● **Stored data**:

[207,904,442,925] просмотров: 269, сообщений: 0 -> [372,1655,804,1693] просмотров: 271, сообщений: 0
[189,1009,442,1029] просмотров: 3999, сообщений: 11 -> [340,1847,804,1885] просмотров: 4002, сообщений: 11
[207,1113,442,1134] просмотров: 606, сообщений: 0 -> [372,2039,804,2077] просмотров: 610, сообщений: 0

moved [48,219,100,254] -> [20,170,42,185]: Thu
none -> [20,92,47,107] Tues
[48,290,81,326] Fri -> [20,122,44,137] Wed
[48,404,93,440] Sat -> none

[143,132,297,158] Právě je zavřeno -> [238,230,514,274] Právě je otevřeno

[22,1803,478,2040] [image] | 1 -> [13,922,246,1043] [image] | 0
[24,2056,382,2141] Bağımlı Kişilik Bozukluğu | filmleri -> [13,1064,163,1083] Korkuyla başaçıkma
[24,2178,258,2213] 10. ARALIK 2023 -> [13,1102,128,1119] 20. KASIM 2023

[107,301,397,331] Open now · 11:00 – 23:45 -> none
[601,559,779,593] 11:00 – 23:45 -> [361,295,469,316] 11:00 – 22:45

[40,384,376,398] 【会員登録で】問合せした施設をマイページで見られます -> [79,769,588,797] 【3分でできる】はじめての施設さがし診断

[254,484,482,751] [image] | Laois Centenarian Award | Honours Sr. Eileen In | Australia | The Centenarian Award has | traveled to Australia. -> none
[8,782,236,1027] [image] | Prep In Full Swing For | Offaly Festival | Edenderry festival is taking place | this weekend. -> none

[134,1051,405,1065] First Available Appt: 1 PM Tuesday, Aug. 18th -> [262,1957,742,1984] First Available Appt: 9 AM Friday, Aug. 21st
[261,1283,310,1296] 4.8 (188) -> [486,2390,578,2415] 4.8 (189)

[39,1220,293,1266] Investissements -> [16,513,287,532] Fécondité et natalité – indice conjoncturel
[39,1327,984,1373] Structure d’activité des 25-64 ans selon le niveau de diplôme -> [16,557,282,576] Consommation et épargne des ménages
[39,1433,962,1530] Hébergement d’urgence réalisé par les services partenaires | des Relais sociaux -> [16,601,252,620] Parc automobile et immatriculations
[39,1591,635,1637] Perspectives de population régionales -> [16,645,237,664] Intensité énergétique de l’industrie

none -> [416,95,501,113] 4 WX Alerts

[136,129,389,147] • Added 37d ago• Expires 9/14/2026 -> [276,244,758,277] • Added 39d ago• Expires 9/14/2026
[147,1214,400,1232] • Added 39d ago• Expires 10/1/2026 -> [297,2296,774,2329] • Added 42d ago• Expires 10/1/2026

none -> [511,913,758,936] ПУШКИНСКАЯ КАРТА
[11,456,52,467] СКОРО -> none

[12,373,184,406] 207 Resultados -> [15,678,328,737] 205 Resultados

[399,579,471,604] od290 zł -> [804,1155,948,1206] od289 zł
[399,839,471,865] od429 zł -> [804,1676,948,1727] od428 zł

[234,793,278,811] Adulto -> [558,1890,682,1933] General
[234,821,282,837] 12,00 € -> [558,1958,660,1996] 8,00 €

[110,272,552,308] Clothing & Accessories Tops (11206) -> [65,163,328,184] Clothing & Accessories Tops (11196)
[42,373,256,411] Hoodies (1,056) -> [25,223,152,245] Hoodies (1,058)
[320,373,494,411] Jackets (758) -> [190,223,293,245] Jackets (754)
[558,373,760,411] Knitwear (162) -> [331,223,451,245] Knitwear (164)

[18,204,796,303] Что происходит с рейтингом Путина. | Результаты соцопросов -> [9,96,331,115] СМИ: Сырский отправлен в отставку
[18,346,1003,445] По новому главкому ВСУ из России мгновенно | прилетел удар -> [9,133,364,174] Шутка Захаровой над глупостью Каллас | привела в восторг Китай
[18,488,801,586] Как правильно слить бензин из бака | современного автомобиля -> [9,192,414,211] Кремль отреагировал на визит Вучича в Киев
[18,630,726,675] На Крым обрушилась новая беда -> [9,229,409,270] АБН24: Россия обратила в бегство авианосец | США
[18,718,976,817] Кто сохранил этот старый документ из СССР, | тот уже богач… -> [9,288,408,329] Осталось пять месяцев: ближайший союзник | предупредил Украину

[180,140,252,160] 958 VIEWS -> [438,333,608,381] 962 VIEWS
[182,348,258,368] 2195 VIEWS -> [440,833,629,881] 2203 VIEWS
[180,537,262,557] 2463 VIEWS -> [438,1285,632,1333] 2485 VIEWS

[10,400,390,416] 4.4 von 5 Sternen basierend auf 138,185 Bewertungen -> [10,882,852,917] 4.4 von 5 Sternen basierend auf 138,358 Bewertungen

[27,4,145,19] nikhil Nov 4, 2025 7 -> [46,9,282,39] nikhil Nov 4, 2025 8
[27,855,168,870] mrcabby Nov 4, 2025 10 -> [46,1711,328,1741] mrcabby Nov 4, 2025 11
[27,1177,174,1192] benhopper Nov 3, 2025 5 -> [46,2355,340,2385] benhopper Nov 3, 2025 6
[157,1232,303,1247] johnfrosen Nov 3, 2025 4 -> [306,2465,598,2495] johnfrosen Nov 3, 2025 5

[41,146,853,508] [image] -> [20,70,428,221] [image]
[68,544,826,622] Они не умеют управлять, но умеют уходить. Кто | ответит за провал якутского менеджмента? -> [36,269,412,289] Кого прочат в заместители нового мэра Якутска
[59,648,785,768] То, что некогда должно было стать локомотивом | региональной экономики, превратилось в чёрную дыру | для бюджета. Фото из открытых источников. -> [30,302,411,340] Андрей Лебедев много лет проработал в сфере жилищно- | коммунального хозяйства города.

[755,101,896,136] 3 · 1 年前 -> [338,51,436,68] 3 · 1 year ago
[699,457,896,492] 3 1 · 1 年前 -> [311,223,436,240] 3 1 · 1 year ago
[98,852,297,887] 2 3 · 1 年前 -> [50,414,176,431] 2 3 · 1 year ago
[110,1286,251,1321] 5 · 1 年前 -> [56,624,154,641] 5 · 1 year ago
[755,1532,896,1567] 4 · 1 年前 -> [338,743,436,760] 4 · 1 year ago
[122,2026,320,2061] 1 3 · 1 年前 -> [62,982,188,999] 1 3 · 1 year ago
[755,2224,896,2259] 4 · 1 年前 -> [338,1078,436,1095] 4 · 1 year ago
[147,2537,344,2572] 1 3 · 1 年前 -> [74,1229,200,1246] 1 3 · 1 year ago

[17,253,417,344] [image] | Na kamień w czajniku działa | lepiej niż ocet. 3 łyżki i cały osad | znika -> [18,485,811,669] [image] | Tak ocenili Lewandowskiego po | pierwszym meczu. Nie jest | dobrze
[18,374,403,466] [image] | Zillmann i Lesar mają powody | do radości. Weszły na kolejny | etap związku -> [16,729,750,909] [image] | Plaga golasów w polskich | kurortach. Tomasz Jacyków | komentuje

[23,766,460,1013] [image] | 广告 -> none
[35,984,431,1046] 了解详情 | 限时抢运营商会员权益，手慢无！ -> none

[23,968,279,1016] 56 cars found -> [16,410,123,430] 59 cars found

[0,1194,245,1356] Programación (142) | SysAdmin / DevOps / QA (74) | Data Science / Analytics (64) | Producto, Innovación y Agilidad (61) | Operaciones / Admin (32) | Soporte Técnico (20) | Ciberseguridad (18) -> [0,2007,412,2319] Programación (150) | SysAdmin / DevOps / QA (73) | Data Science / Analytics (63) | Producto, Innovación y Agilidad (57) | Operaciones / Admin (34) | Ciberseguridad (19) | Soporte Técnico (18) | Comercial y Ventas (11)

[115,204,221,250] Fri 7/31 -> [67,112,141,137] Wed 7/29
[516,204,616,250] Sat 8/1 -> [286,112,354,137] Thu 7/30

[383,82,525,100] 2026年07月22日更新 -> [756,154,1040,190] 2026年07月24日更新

● **Your objective**: Please give again only the lines from the start of the material through the line holding "[207,1113,442,1134] просмотров: 606, сообщений: 0", exactly as they are written.

● **Written response**:
[207,904,442,925] просмотров: 269, сообщений: 0 -> [372,1655,804,1693] просмотров: 271, сообщений: 0
[189,1009,442,1029] просмотров: 3999, сообщений: 11 -> [340,1847,804,1885] просмотров: 4002, сообщений: 11
[207,1113,442,1134] просмотров: 606, сообщений: 0 -> [372,2039,804,2077] просмотров: 610, сообщений: 0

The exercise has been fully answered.